--- DATA FOR THIS EXERCISE ---

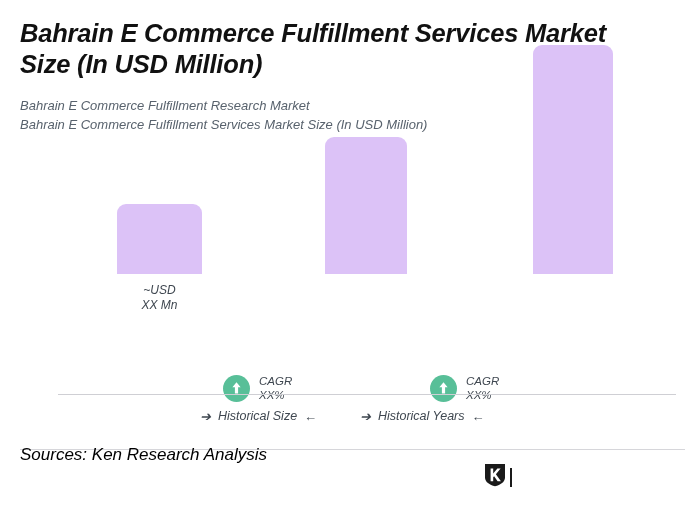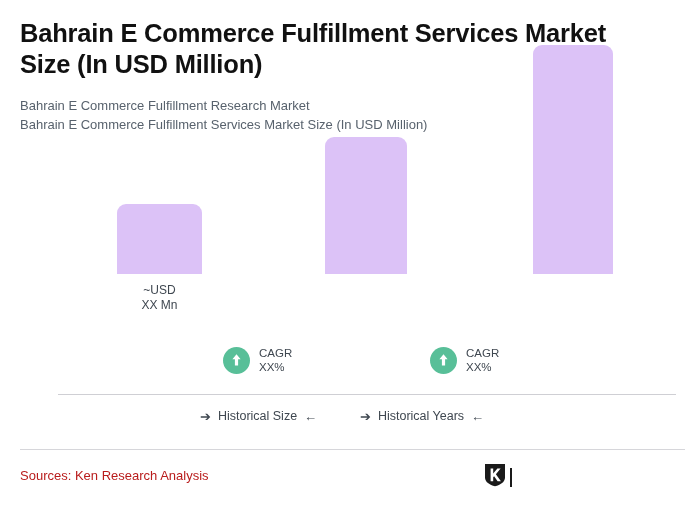--- a/index.html
+++ b/index.html
@@ -13,20 +13,21 @@
     font-family: "Liberation Sans", sans-serif;
     overflow: hidden;
     position: relative;
   }
 
   .page {
     position: absolute;
     inset: 0;
     width: 700px;
     height: 520px;
+    font-style: italic;
   }
 
   
   .title {
     position: absolute;
     left: 20px;
     top: 18px;
     width: 640px;
     font-size: 25.5px;
     font-weight: bold;
@@ -81,20 +82,21 @@
     color: #3f4750;
     white-space: nowrap;
   }
 
   
   .cagr {
     position: absolute;
     display: flex;
     align-items: center;
     gap: 9px;
+    margin-top: 28px;
   }
   .cagr-circle {
     width: 27px;
     height: 27px;
     border-radius: 50%;
     background: #58bf98;
     display: flex;
     align-items: center;
     justify-content: center;
     flex: 0 0 auto;
@@ -135,23 +137,23 @@
     position: absolute;
     left: 20px;
     top: 449px;
     width: 665px;
     height: 1px;
     background: #d6d6da;
   }
   .sources {
     position: absolute;
     left: 20px;
-    top: 468px;
-    font-size: 13px;
-    color: #b91c1c;
+    top: 445px;
+    font-size: 17px;
+    color: #000000;
     white-space: nowrap;
   }
 
   .logo {
     position: absolute;
     left: 484px;
     top: 463px;
     display: flex;
     align-items: center;
     gap: 4px;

---

* **HOW TO COMPLETE THIS TASK**: Figure out how many lines of the material include "size", then reply with the count alone.

* **PROBLEM SOLUTION**: 3